Вернуться на предыдущую страницу

Свежий номер

No. 7-8, 2004

   

Кино

 

Татьяна ГРАУЗ

 

О фильме Марины Разбежкиной "Время жатвы"
Картины-впечатления

Первая картина.
А если они уходят даже из снов — что остается? Голос и фотографии: лики крестьян, женщин, мужчин и — дети. Черно-белые снимки и лица как бы похожие друг на друга. Общность черт нации. Язык и молчание нации. Ее разговор через закаты, восходы и облака, через низкое сизое небо, через эти холмы. Вот они — лица-фигуры. Позируют. Объектив. Объективизация. Немного комично позируют и крайне серьезно. Мгновенья серьезного отношения. Все мгновенья серьезны, единственны.
И голос того — уже не ребенка — как бы из ниоткуда, рассказывающий о жизни, когда он ребенком был еще молчаливым.

Вторая картина.
Половицы в доме поскрипывают, на окнах под солнцем теплотворно нежнеют цветы. Быт почти вне быта, крайне бедный. Женщина, нежным взглядом смотрящая в глубину сундука. На крышке — карточки и открытки. Любимое в этом бедном мирке, где любимое — все. И нет высказываний, нет слов — только взгляды. Деревня. Пятидесятые годы. Муж-калека, без ног, но любимый, единственный. Одухотворенность мгновений.

Третья картина.
Женщине всегда хотелось платья из ситца, как на картинке. Мечта. Платье из ситца цветного — сказочная, другая одежда. Не домотканный костюм и чуни, скрывающие изящные ноги, а платье. И по-мужски сидела женщина за комбайном, гнала его, чтобы дали в награду неведомые наградители — неведомое государство — отрез ситцевый.
На самодельной, средь поля стоящей трибуне — она поднялась на первое место. Но вместо отреза — вместо женского и естественного утоления бега — ей дали переходящее и социальное, ей дали — знамя. И поселилось оно в ее женском вневременном и любовном, поселилось бордовое, бархатное, с полупрофилем золотистым вождя. Вещь — не вещь. Символ. В пространстве кроткого дома знамя всегда — чужеродно. И зыбкая сказочность счастья нарушена. Мыши (как духи, как домовые) грызут-прогрызают ткань чужеродного. И латает женщина чужеродное, дырки на знамени, прогрызенные мышью, но свое уходящее счастье ей не залатать. Женщина становится заложницей красной тряпицы, заложницей знаменья государства.
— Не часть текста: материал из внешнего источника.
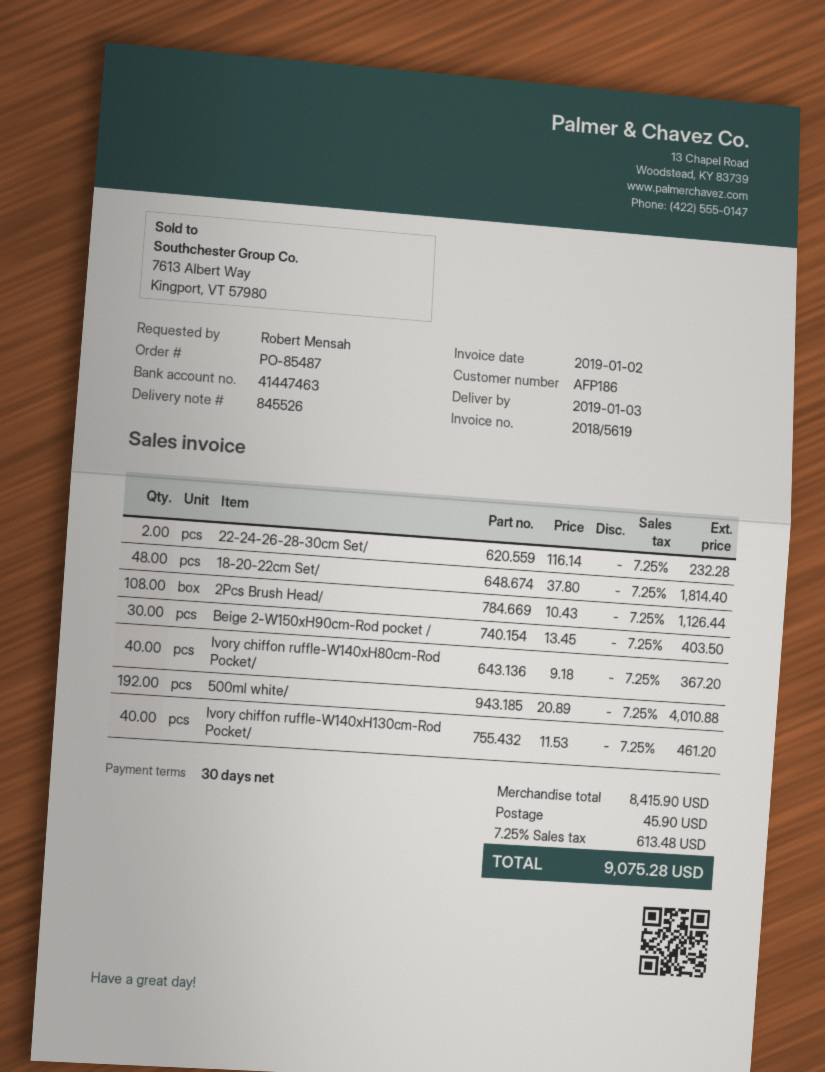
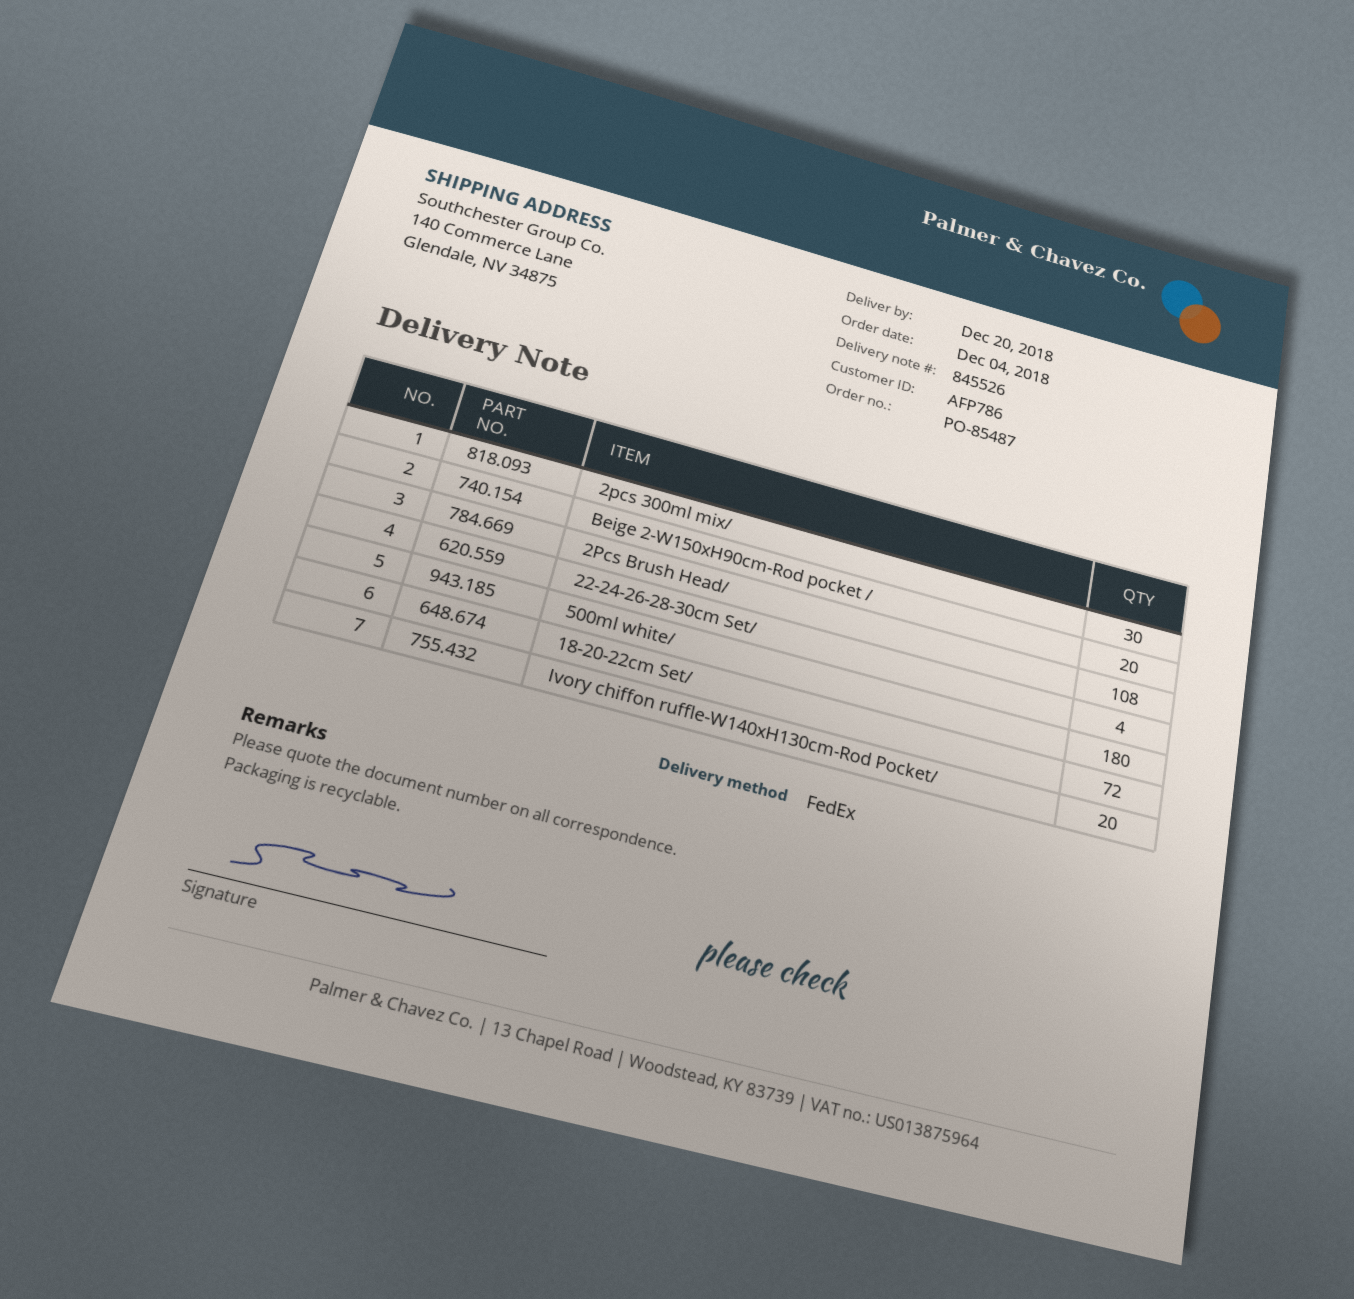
delivery date: 2019-01-03 -> 2018-12-20
customer number: AFP186 -> AFP786
22-24-26-28-30cm Set/: 2 -> 4
18-20-22cm Set/: 48 -> 72
Beige 2-W150xH90cm-Rod pocket /: 30 -> 20
Ivory chiffon ruffle-W140xH80cm-Rod Pocket/: 40 -> none
500ml white/: 192 -> 180
Ivory chiffon ruffle-W140xH130cm-Rod Pocket/: 40 -> 20
2pcs 300ml mix/: none -> 30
И разрушается чудо и волшебство ее мира, где милый ее (хотя и безногий) устраивал акробатические номера, и она улыбалась, и все дышало дыханьем любви на холме, поросшем травой, и возле ручья, где она промывала сыну пораненную ступню, и среди клевера, упоенного тишиной, где семья ее — так мимолетно и так, казалось бы, навсегда — приворожена к лучезарным мгновениям, хранящим и сохраняющим нежность невысказанного, нежность единства.

Четвертая картина.
Два отрока (ее сыновья), подчиняясь инстинкту древнего и мужского, окропляли склон, как когда-то воины — землю. Зыбкая глубина заката — эпическая. И переговаривались о нарушенье запрета. Жизнь этих мальчиков — все еще глубинные связи, где нет ни запретов, ни нарушений, а только — божественная игра, подобная танцу пыльцы сквозь промытые стекла.
Но вторгшееся из-вне — социальное, символическое —бархатное, бордовое знамя — разрушает, разрушило мир неуловимостей человеческой жизни. И лицо женщины отвернулось от единственного и любимого, уткнулось в необходимость. И латает женщина тряпку (знамение разрушения), но мир ее рушится, и кричит она иступленно под священным деревом, совершая древний таинственный ритуал, криком пытаясь остановить уход в небытие единственного любимого.

Пятая картина.
Человеческое мимолетно — как взгляд.
Время вторгается в божественное и вечное.
Остаются только никому не нужные фотографии неизвестых людей, жалостью наполняя, как явью.

Шестая картина.
В игольное ушко скользнула нитка человеческой жизни. Прошила, скрепила на время пейзаж — на сетчатке глаза памятью закрепила дыхание поля, чуть лиловеющего от жары и заката, и затерялась где-то, истерлась вдруг как-то.